■ **PROBLEM REQUIREMENTS**
When the word "position" shows up in a line of the records below, copy that line.

■ **DATA FOR THE TASK**
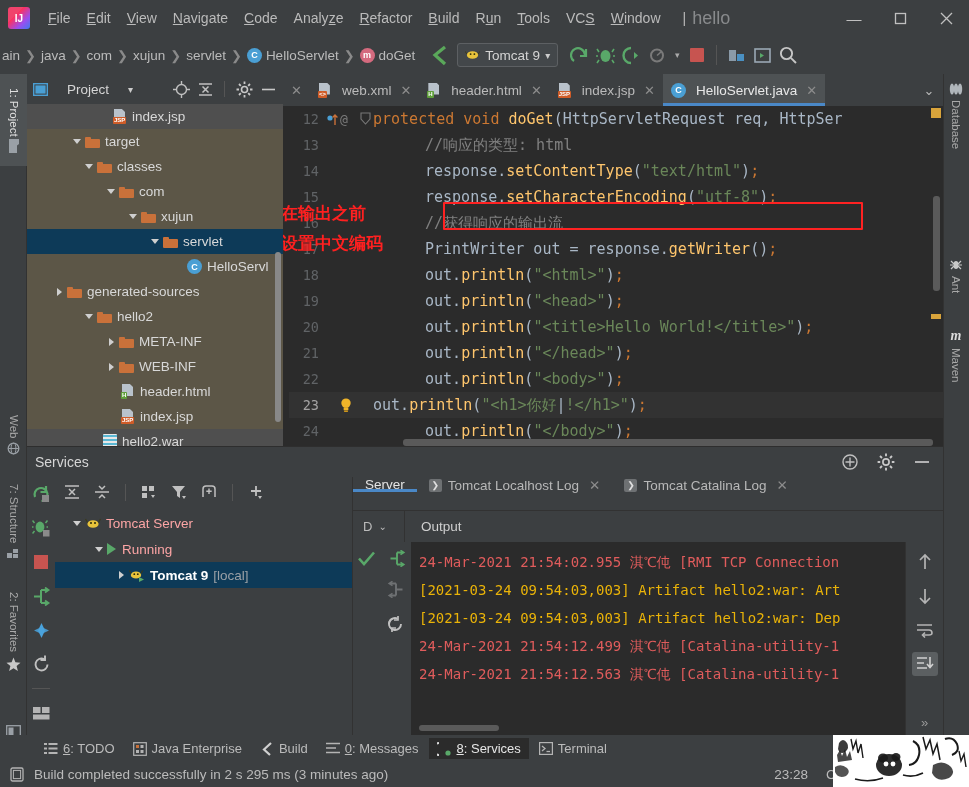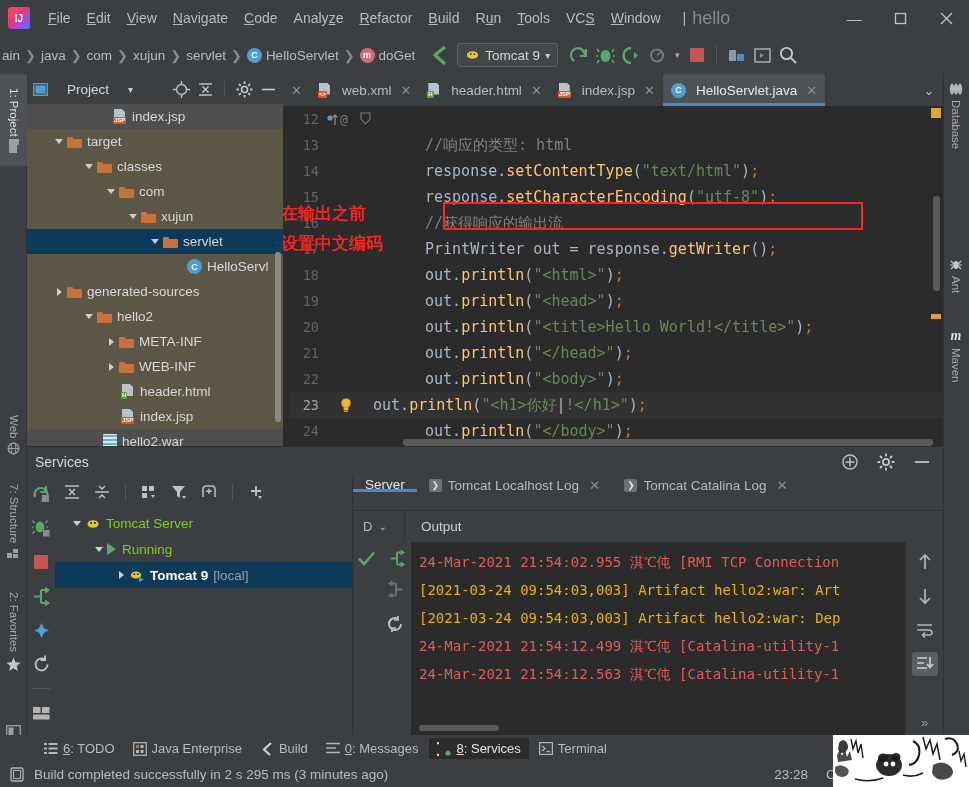--- a/index.html
+++ b/index.html
@@ -165,21 +165,21 @@
   }
   .svc-head { height:30px; display:flex; align-items:center; padding:0 8px;}
   .svc-title{ font-size:14px; color:#d6d6d6;}
   .svc-head-tools{ margin-left:auto; display:flex; align-items:center; gap:10px;}
   .svc-body { position:absolute; left:0; top:30px; width:916px; height:259px; display:flex;}
   .svc-left-tb { width:28px; background:#3c3f41; padding-top:4px; display:flex; flex-direction:column;
                  align-items:center; gap:8px; flex:none;}
   .svc-tree-col { width:297px; background:#3c3f41; display:flex; flex-direction:column; flex:none;}
   .svc-tree-tb { height:30px; display:flex; align-items:center; gap:4px; padding-left:4px; flex:none;}
   .svc-tree { flex:1; background:#3c3f41; font-size:13.5px; padding-top:3px;}
-  .svc-row { height:26px; display:flex; align-items:center; white-space:nowrap; color:#84cc16;}
+  .svc-row { height:26px; display:flex; align-items:center; white-space:nowrap; color:#fca5a5;}
   .svc-row.selected { background:#0d3a58; color:#fff; }
   .tomcat-ico{width:16px;height:14px;flex:none;margin-right:5px;}
   .play-ico{width:0;height:0;border-style:solid;border-width:6px 0 6px 9px;
             border-color:transparent transparent transparent #59a869;margin-right:6px;flex:none;}
   .svc-main { flex:1; background:#3c3f41; display:flex; flex-direction:column; position:relative;
               border-left:1px solid #323232;}
   .svc-tabs { height:33px; display:flex; align-items:flex-start; }
   .svc-tab { display:flex;align-items:center;gap:6px;padding:0 12px;font-size:13.5px;color:#b8b8b8;position:relative;}
   .svc-tab.active{ color:#e4e4e4;}
   .svc-tab.active::after{content:"";position:absolute;left:0;bottom:0;width:100%;height:3px;background:#4a88c7;}
@@ -444,21 +444,21 @@
       </div>
     </div>
     <div class="tree">
       <div class="tree-row sel-grey" style="padding-left:86px">
         <span class="filetag">
             <span class="pg"></span>
             <span class="bd bd-jsp">JSP</span>
           </span>
         <span>index.jsp</span>
       </div>
-      <div class="tree-row" style="padding-left:24px">
+      <div class="tree-row" style="padding-left:42px">
         <span class="tw">
             <span class="arrow-d"></span>
           </span>
         <span class="folder"></span>
         <span>target</span>
       </div>
       <div class="tree-row" style="padding-left:54px">
         <span class="tw">
             <span class="arrow-d"></span>
           </span>
@@ -587,20 +587,21 @@
         <span class="gicons">
           <svg width="11" height="13" viewBox="0 0 11 13">
               <circle cx="3" cy="5" r="2.6" fill="#4a9fd4"></circle>
               <path d="M8 12 V2 M5.6 4.4 L8 2 L10.4 4.4" stroke="#c9713a" stroke-width="1.4" fill="none"></path>
             </svg>
           <span style="color:#7a7a7a;font-size:13px">@</span>
           <svg width="11" height="14" viewBox="0 0 11 14" style="margin-left:10px">
               <path d="M1 1 H10 V7 L5.5 12 L1 7 Z" fill="none" stroke="#787878" stroke-width="1.1"></path>
             </svg>
         </span>
+        <span class="code-txt"><span class="kw">protected</span> <span class="kw">void</span> <span class="mth">doGet</span><span class="pn">(</span>HttpServletRequest req, HttpSer</span>
       </div>
 
       <div class="cl">
         <span class="gut">13</span>
         <span class="gicons"></span>
         <span class="code-txt" style="padding-left:52px"><span class="cmt">//响应的类型: html</span></span>
       </div>
 
       <div class="cl">
         <span class="gut">14</span>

■ **RESPONSE**
   .svc-body { position:absolute; left:0; top:30px; width:916px; height:259px; display:flex;}
   .svc-main { flex:1; background:#3c3f41; display:flex; flex-direction:column; position:relative;
   .svc-tab { display:flex;align-items:center;gap:6px;padding:0 12px;font-size:13.5px;color:#b8b8b8;position:relative;}
   .svc-tab.active::after{content:"";position:absolute;left:0;bottom:0;width:100%;height:3px;background:#4a88c7;}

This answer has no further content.